* HOW TO COMPLETE THIS TASK *
The lines to copy are those with "request" in them. Pull each one from the entries below.

Version difference data:

----

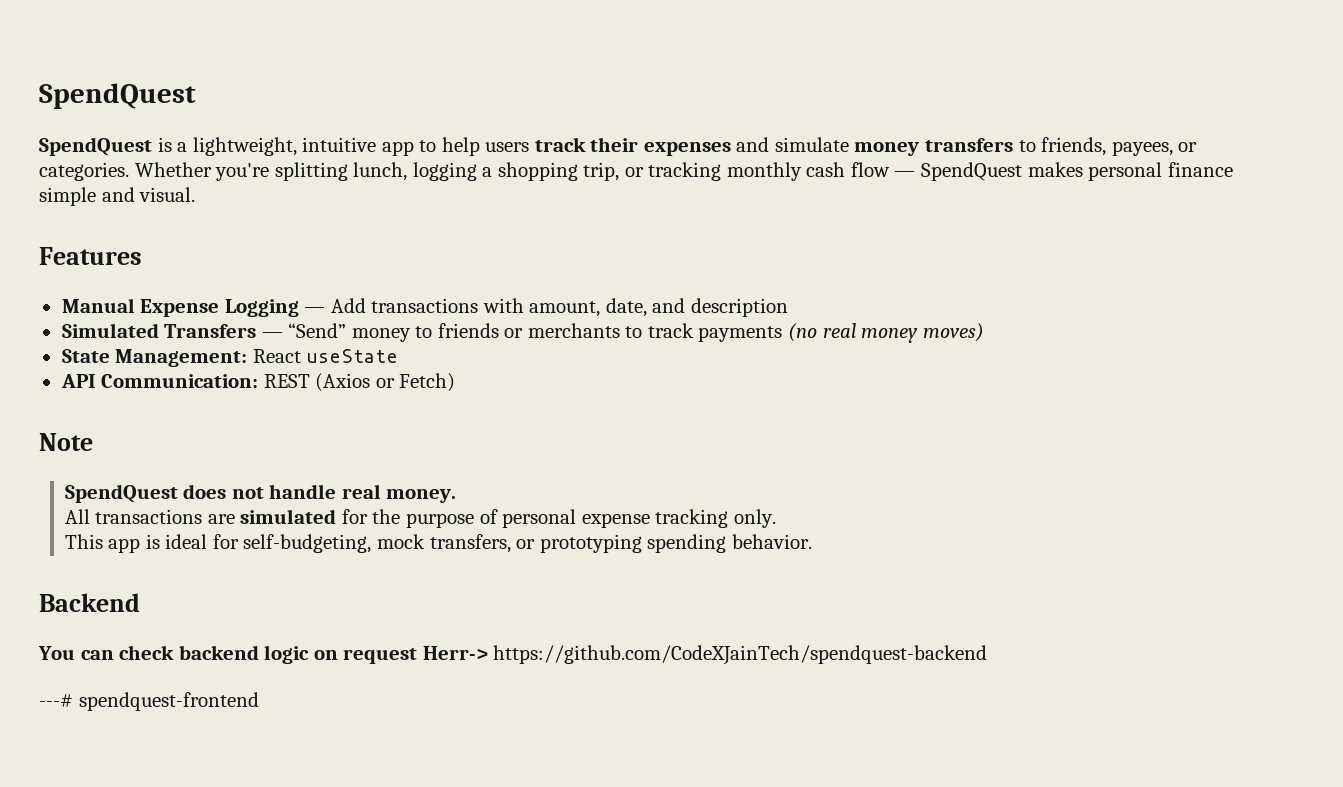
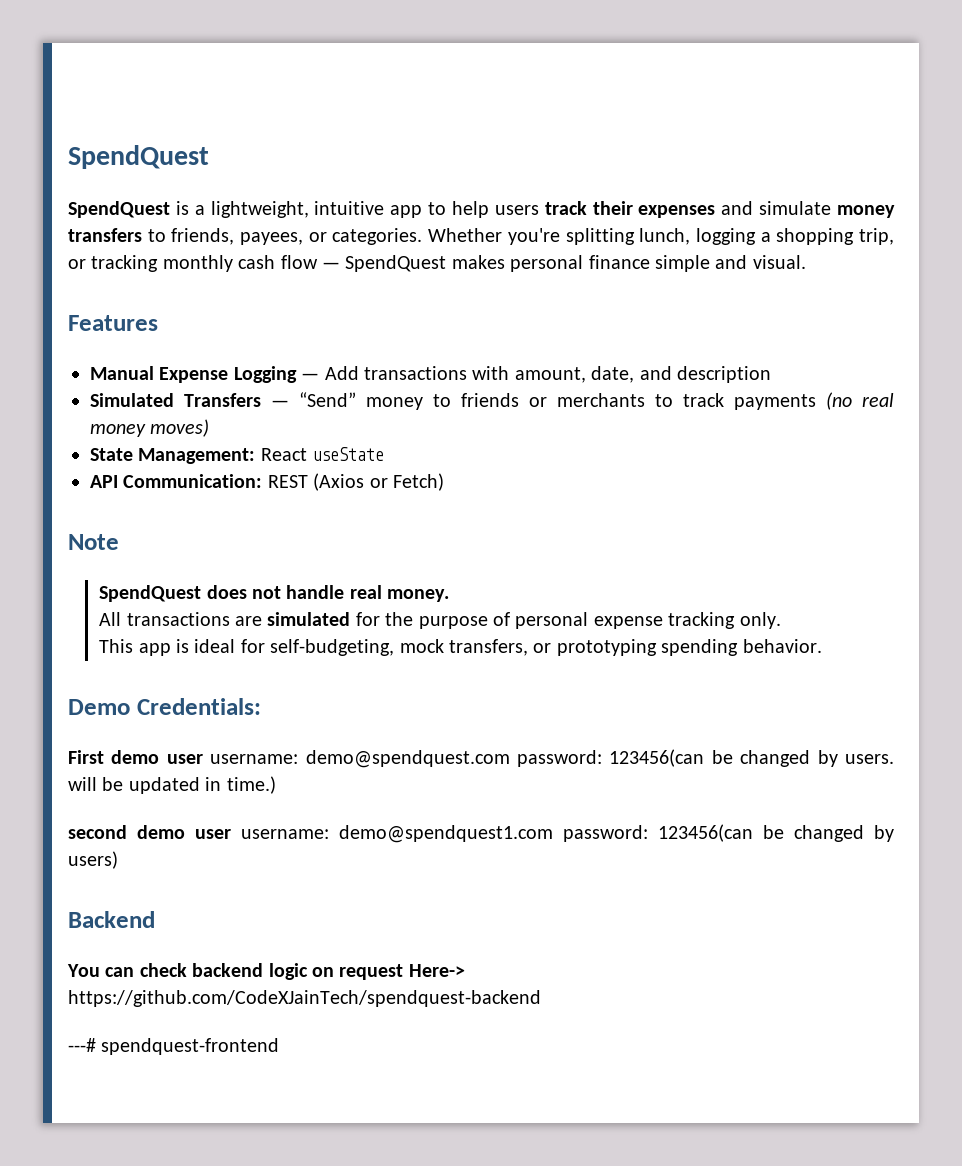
+ Demo Credentials:
+ First demo user username: demo@spendquest.com password: 123456(can be changed by users. will be updated in time.)
+ second demo user username: demo@spendquest1.com password: 123456(can be changed by users)
- You can check backend logic on request Herr-> https://github.com/CodeXJainTech/spendquest-backend
+ You can check backend logic on request Here-> https://github.com/CodeXJainTech/spendquest-backend

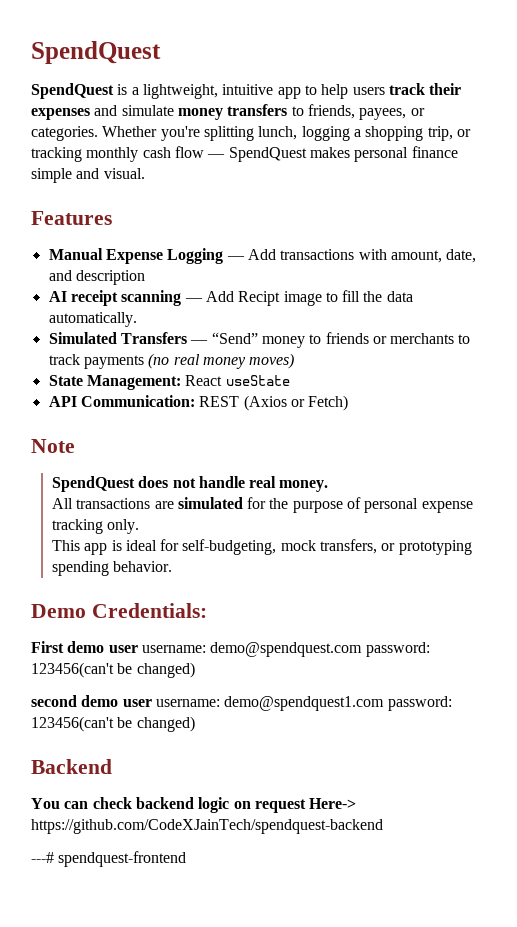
+ AI receipt scanning — Add Recipt image to fill the data automatically.
- First demo user username: demo@spendquest.com password: 123456(can be changed by users. will be updated in time.)
+ First demo user username: demo@spendquest.com password: 123456(can't be changed)
- second demo user username: demo@spendquest1.com password: 123456(can be changed by users)
+ second demo user username: demo@spendquest1.com password: 123456(can't be changed)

----

* TASK RESPONSE *
- You can check backend logic on request Herr-> https://github.com/CodeXJainTech/spendquest-backend
+ You can check backend logic on request Here-> https://github.com/CodeXJainTech/spendquest-backend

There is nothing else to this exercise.